Rather than including all these steps in the ‘paint()’ function of our edge, I wrote a separate
calculate() function that makes the necessary calculations, and is called by the paint function (as well as by other functions that require knowledge of the control point’s position). See the two functions in the code snippet below.
A few other things to note about these functions
In addition to finding the control point (which I explained above how to do), there are a few other things we need to do to make sure that we end up with nice looking curved edges. First of all, we might have 3 or more parallel edges between the same nodes. If we want to make all edges visible, we need to increase the strength of the curve for each parallel edge that we add (to prevent them from overlapping). That is what the
height scaling factor in the snippet above is used for. This height has to be set explicitly, for which I wrote a very simple function. Then it is simply a matter of keeping track of what edges we already have in our
scene and to make sure that the
heights of the curves of our edges are adjusted accordingly. This is something that needs to be handled at a higher level, and I will not discuss it any further here.

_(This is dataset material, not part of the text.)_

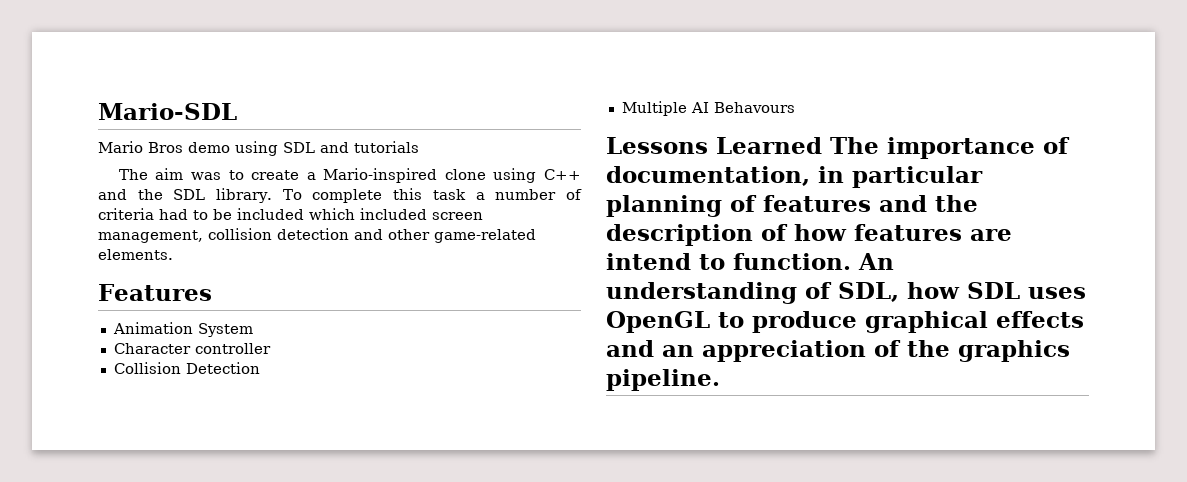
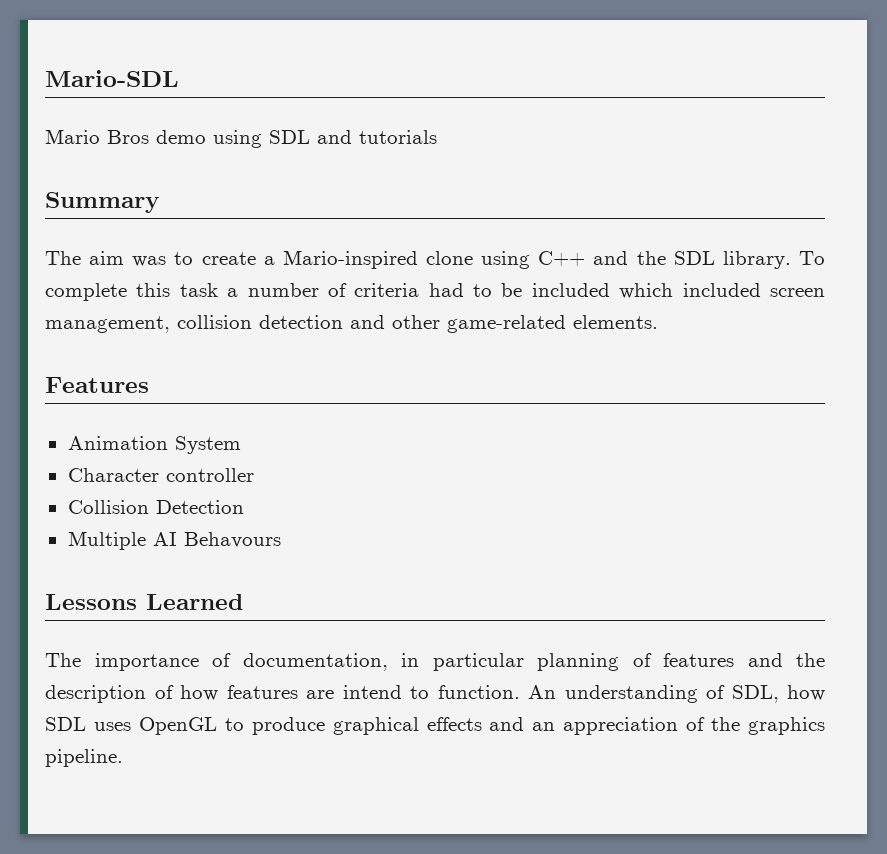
(419, 147) none -> [45,192,160,213] // Summary
(822, 145) none -> (243, 602) //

We also need to make sure that our arrowhead actually points from the right direction. If we would attach our arrowhead to the original line we draw from the start point to the end point, it would make an awkward angle, as shown in the screenshot below.
This is relatively easy to correct with the resources that we already have. In the code snippet that I included above, you will see that I created an object that I called
ghostLine, which is a line that runs from the control point that we calculated for the bezier curve to the end point of the edge (minus a small distance to prevent the line from overlapping with the node). This
ghostLine is useful for determining where the curved edge should end, as well as for determining the angle that the arrowhead should point from. Essentially, what we can do is attach the arrowhead to the
ghostLine and draw the arrowhead, but not draw the line itself. For illustrative purposes, I included a screenshot below where the
ghostLine is drawn, so that you can get an idea of how it helps to determine the angle of the arrowhead.
And that is it. The code snippets above contain the most essential ingredients for drawing curved edges within the Qt Framework. Indeed, there is plenty of stuff that goes on around this that needs to be implemented for all of this to work. Later this year, the source code for Q-SoPrA will be open, which gives you the opportunity to examine the code in more detail.